TRIBUNNEWS.COM, JAKARTA - Aliansi Jurnalis Independen (AJI) mengapresiasi langkah Kementerian Komunikasi dan Informatika dengan memblokir 22 situs yang dianggap menyebarkan kebencian dan menyerukan kekerasan atas nama agama.
Menurut Ketua AJI Jakarta, Ahmad Nurhasim, pemblokiran itu tentu tak lepas dari adanya kontroversi di masyarakat.
"Pemerintah harus mengontrol situs-situs penyebar kebencian dan mengajak melakukan kekerasan dengan alasan apapun," kata Ahmad di kantornya, kawasan Kalibata, Jakarta Selatan, Minggu (5/4/2015).

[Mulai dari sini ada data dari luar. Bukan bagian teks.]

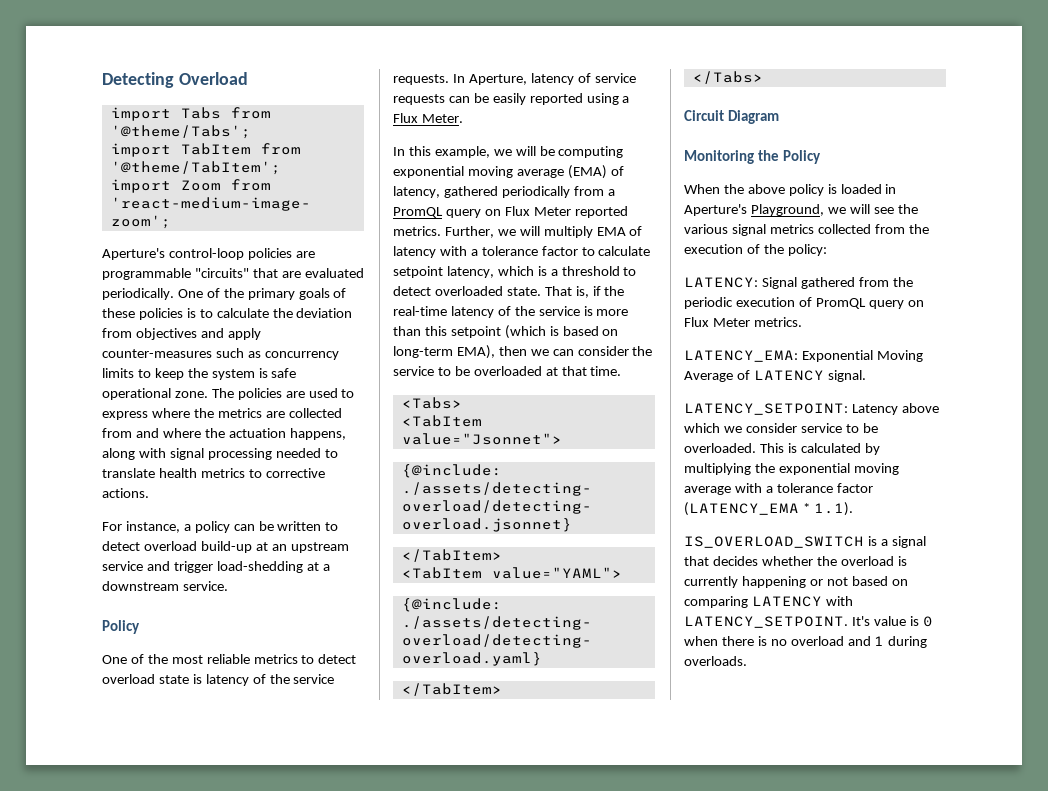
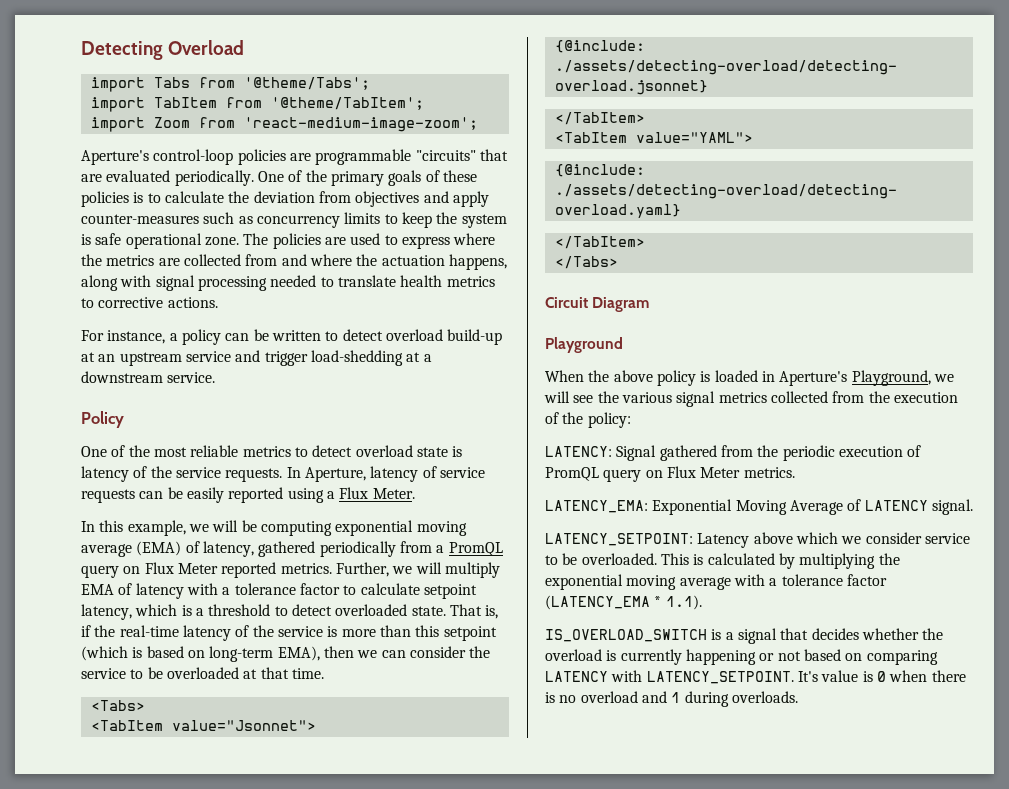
[684,150,821,164] Monitoring the Policy -> [545,337,623,353] Playground

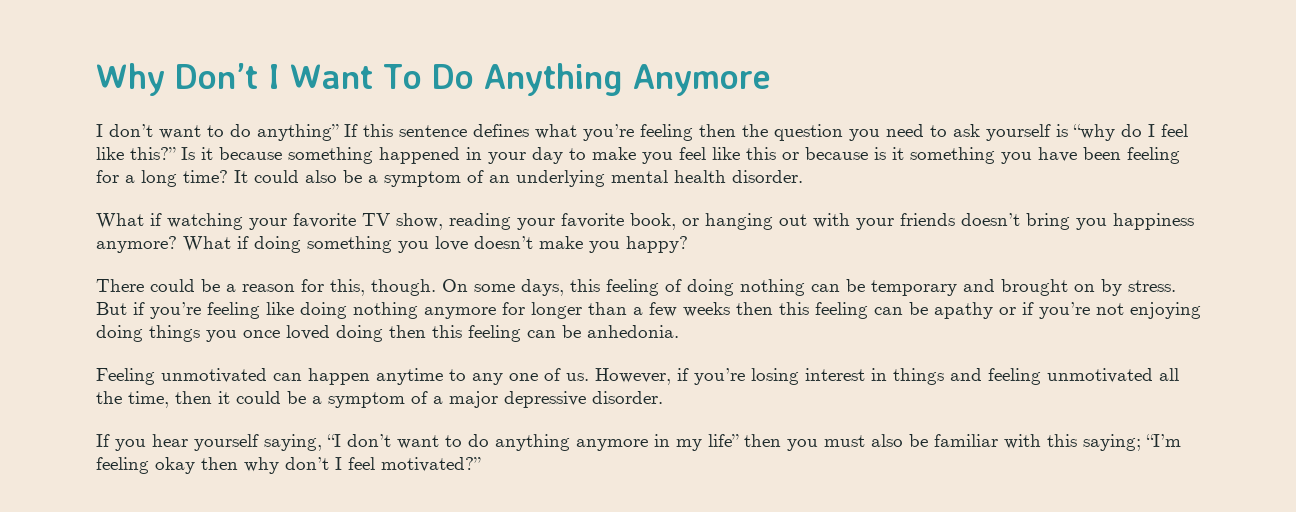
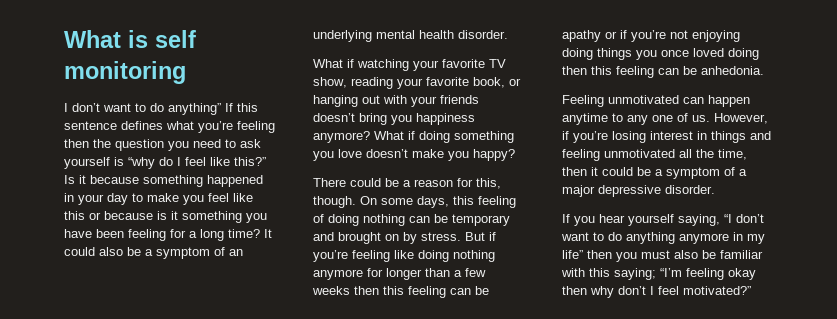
[96,63,771,96] Why Don’t I Want To Do Anything Anymore -> [64,30,196,48] [64,61,186,84] What is self monitoring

Ahmad menuturkan, situs konten yang bisa dilaporkan dan dapat diblokir mengacu pada Peraturan Komunikasi dan Informatika Nomor 19 Tahun 2014 yang menyediakan payung hukum untuk menutup akses terhadap situs internet bermuatan negatif. Menurutnya, peraturan Menteri itu mengacu Undang-undang Nomor 11 Tahun 2008 tentang Informasi dan Transaksi Elektronik.
"Situs konten yang bisa dilaporkan dan dapat diblokir menurut peraturan di atas adalah menyangkut privasi, pornografi anak, kekerasan, suku, agama, ras dan antar golongan. Serta konten lainnya yang berdampak negatif dan meresahkan masyarakat," tuturnya.
Ahmad menjelaskan, dalam kasus penutupan 22 situs ini, pemerintah menggolongkannya sebagai konten negatif yang dapat membahayakan masyarakat dan keamanan nasional. Menurutnya, pemblokiran ini sebenarnya telah lama dinantikan karena pemerintah harus melindungi kepentingan umum dari konten internet yang dianggap radikal.
"Seperti situs yang mengajak pembacanya untuk bergabung dengan kelompok-kelompok keagamaan yang menghalalkan aksi kekerasan seperti ISIS," tuturnya.